A. Number of target cells vs. number of their LPT inputs for the central neurons considered in this analysis (based on Hemibrain connectivity). B. Pairwise “collaboration matrix” where each entry represents all the LPT-target neurons that receive inputs from the LPT neuron indicated in the row and the LPT neuron in that column. The matrix is asymmetric since the value of each entry is the total connection weight from the LPT neuron in the row. C. The eigen spectrum of the Laplacian matrix constructed from the pairwise collaboration matrix, showing a gap after the 5th largest eigenvalue. This was used to select the number of clusters (=5) for the spectral clustering in C. D. The pairwise collaboration matrix re-ordered based on spectral clustering. There are 5 clusters within the connected graph. E. Synapse distributions and the relevant neuropils capturing the majority of synapses for each cluster in the central brain. The synapses shown are restricted to those between LPT neurons and their targets (i.e. those in the collaboration matrix).

Supplementary File 1: Table of reconstructed LPTs, with R-L matches, and correspondences to matched neurons in FlyWire and Hemibrain.

Supplementary File 2: Gallery of all the right-side LPTs reconstructed in FAFB.
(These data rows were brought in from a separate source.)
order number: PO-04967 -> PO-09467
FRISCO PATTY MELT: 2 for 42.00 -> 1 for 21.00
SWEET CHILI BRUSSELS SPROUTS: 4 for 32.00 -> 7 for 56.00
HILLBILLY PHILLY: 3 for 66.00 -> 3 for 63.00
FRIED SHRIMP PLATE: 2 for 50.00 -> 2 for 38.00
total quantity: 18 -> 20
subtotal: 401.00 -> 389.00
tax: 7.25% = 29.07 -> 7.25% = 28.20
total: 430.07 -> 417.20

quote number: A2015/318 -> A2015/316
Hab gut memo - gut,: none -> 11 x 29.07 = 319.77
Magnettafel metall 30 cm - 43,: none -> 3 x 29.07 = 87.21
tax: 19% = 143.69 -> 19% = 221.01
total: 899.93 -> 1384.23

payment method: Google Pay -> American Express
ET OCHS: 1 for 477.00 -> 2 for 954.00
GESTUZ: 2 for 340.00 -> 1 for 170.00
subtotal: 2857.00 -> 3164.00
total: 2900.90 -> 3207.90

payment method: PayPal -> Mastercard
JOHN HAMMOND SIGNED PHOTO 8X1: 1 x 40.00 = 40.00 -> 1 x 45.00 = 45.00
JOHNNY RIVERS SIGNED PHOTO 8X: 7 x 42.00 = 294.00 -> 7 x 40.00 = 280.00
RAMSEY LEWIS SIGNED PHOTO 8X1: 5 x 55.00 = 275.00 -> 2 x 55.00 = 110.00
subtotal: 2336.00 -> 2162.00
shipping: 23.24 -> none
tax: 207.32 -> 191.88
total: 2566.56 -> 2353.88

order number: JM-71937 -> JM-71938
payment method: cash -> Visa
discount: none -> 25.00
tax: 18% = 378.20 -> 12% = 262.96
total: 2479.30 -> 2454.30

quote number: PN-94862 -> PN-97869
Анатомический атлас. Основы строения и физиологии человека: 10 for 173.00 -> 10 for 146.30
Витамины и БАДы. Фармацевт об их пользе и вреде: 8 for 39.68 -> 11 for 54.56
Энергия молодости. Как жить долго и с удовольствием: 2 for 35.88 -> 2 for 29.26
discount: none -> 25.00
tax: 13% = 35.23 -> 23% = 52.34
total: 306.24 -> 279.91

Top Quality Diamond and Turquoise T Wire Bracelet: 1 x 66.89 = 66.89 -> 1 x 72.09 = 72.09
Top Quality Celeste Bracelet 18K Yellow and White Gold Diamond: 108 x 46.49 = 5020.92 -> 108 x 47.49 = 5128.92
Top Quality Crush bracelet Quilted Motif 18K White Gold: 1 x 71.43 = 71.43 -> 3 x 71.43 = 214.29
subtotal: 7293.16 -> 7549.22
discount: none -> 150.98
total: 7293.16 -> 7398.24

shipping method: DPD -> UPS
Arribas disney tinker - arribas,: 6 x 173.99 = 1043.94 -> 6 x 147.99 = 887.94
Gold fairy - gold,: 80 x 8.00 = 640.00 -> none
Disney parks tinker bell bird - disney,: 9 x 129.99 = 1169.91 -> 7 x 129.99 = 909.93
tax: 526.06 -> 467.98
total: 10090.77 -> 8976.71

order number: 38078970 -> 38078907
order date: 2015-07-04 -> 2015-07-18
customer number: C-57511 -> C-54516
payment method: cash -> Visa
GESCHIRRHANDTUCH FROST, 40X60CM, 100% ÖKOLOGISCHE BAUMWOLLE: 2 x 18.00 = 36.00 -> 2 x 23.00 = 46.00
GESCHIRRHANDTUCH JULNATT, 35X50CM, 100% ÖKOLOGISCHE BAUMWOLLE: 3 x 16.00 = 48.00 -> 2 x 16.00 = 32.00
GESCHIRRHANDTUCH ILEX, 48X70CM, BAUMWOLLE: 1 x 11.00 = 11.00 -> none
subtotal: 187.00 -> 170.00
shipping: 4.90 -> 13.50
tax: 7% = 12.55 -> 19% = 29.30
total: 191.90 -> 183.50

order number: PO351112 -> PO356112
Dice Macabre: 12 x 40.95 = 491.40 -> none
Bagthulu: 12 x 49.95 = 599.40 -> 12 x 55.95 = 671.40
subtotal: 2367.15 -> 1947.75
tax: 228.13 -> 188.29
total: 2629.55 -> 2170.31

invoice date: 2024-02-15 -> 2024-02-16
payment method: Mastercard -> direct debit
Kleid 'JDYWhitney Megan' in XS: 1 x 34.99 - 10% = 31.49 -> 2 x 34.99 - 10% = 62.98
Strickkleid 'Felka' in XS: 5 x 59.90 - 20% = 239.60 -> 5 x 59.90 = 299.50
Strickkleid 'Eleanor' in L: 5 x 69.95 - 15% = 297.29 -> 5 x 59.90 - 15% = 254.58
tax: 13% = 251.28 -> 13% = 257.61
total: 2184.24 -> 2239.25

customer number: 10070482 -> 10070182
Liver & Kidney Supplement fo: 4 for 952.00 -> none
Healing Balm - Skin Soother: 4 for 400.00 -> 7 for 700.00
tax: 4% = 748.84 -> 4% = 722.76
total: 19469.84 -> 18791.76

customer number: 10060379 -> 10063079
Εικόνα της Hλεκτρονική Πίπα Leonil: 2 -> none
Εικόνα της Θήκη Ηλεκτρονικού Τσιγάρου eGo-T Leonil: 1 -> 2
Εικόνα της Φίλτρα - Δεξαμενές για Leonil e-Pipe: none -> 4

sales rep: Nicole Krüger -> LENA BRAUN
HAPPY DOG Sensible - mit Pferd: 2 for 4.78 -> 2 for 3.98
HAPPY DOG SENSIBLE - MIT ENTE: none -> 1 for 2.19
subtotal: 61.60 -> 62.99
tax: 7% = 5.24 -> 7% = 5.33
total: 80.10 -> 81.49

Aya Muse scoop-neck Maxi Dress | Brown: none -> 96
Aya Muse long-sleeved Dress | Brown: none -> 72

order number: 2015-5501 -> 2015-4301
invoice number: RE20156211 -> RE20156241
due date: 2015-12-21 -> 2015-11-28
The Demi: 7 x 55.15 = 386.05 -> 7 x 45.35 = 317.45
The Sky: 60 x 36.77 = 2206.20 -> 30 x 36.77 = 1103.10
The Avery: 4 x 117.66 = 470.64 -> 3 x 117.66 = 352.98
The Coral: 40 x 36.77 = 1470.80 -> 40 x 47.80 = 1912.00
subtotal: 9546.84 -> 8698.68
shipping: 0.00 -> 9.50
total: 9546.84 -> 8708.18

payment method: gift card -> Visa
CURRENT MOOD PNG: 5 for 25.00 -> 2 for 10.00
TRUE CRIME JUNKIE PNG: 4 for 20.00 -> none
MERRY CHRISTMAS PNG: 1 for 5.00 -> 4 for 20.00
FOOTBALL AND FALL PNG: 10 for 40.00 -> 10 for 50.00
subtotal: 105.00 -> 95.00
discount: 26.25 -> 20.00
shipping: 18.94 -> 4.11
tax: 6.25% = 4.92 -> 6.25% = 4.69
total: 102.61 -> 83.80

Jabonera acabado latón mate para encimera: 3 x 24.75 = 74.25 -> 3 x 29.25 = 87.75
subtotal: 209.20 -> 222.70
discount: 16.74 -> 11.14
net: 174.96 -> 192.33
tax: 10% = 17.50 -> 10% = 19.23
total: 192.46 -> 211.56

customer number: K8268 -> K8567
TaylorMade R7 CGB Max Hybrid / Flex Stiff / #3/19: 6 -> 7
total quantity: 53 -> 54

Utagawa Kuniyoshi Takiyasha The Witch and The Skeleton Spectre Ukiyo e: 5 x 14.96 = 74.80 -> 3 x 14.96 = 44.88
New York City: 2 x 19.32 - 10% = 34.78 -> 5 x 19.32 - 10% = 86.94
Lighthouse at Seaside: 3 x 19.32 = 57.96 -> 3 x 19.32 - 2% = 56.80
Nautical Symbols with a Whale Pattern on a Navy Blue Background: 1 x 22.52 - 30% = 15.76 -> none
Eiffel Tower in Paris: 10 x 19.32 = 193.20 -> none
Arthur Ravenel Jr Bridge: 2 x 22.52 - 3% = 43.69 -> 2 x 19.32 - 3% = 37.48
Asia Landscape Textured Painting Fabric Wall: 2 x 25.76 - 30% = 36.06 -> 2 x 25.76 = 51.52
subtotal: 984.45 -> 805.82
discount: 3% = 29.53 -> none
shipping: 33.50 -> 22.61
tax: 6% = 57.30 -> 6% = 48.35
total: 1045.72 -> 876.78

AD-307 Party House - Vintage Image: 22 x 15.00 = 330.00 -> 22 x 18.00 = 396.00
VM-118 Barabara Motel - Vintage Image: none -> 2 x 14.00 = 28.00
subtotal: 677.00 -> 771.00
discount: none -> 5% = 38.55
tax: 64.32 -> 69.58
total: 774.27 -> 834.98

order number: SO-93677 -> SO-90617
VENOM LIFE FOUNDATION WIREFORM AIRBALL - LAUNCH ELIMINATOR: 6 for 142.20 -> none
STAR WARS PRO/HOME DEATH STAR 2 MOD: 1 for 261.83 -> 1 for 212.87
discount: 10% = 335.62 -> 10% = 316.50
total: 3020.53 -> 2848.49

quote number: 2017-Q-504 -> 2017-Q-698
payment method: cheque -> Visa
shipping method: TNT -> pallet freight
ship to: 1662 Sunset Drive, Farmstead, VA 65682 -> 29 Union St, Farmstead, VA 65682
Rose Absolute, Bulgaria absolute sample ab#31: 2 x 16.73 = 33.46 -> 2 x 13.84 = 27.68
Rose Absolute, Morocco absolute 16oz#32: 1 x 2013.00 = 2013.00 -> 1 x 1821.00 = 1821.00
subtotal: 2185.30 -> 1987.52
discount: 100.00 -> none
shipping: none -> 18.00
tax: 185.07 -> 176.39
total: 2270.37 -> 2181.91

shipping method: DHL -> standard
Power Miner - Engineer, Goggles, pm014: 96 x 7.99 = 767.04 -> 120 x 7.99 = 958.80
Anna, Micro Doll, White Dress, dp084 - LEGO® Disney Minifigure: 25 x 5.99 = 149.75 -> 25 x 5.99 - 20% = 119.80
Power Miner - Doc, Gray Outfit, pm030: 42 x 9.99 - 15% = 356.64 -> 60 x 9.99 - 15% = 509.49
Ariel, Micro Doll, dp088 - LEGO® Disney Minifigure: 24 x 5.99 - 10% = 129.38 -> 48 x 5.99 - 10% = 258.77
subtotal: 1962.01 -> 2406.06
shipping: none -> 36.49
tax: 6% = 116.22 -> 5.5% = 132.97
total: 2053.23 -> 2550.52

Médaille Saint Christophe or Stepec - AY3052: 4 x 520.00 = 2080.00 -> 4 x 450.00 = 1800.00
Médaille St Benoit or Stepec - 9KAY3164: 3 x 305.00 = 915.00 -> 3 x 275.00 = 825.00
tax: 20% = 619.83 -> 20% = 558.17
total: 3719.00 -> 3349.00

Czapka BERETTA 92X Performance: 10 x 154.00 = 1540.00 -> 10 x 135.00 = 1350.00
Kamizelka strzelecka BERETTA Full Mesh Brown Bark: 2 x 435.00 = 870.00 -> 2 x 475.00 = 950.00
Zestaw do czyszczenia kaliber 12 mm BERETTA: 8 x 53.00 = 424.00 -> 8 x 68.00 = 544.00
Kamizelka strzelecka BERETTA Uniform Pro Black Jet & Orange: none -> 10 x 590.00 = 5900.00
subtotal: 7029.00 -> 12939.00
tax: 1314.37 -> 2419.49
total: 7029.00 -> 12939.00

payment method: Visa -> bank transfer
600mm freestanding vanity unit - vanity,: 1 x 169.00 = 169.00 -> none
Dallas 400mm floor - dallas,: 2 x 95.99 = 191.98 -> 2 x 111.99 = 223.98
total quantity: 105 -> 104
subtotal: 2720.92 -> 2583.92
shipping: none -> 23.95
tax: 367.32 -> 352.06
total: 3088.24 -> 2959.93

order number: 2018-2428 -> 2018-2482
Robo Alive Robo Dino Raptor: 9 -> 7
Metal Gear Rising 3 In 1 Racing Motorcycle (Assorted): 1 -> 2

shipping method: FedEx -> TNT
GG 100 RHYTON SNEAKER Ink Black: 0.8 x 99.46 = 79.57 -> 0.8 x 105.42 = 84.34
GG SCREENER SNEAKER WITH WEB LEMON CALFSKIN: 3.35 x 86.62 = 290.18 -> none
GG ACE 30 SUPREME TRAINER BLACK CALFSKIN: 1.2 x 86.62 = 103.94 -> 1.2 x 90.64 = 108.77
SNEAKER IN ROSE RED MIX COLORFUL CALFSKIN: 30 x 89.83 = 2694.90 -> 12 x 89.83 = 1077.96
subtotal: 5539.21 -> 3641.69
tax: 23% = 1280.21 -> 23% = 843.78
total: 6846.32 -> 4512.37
Supplementary File 3: Gallery of all right-side LPTs reconstructed in FAFB and all matched left-side LPTs from FlyWire.

Supplementary File 4: Gallery of LPT neurons overlayed with putative Hemibrain matches. The LPT neurons reconstructed in FAFB are shown in red, and the matched Hemibrain neurons are shown in black (56 right side matches, note that LPT51 is matched to 2 Hemibrain neurons, and 17 left side matches).

Supplementary File 5: Gallery of LPT-target neurons from Hemibrain, combined with estimated optic flow sensitivity. Blue arrows indicate the PMPM contribution of inhibitory LPTs, while red arrows represent excitatory LPTs contributions.

Supplemental File 6: Table of FlyWire LPT neuron proofreading contributions.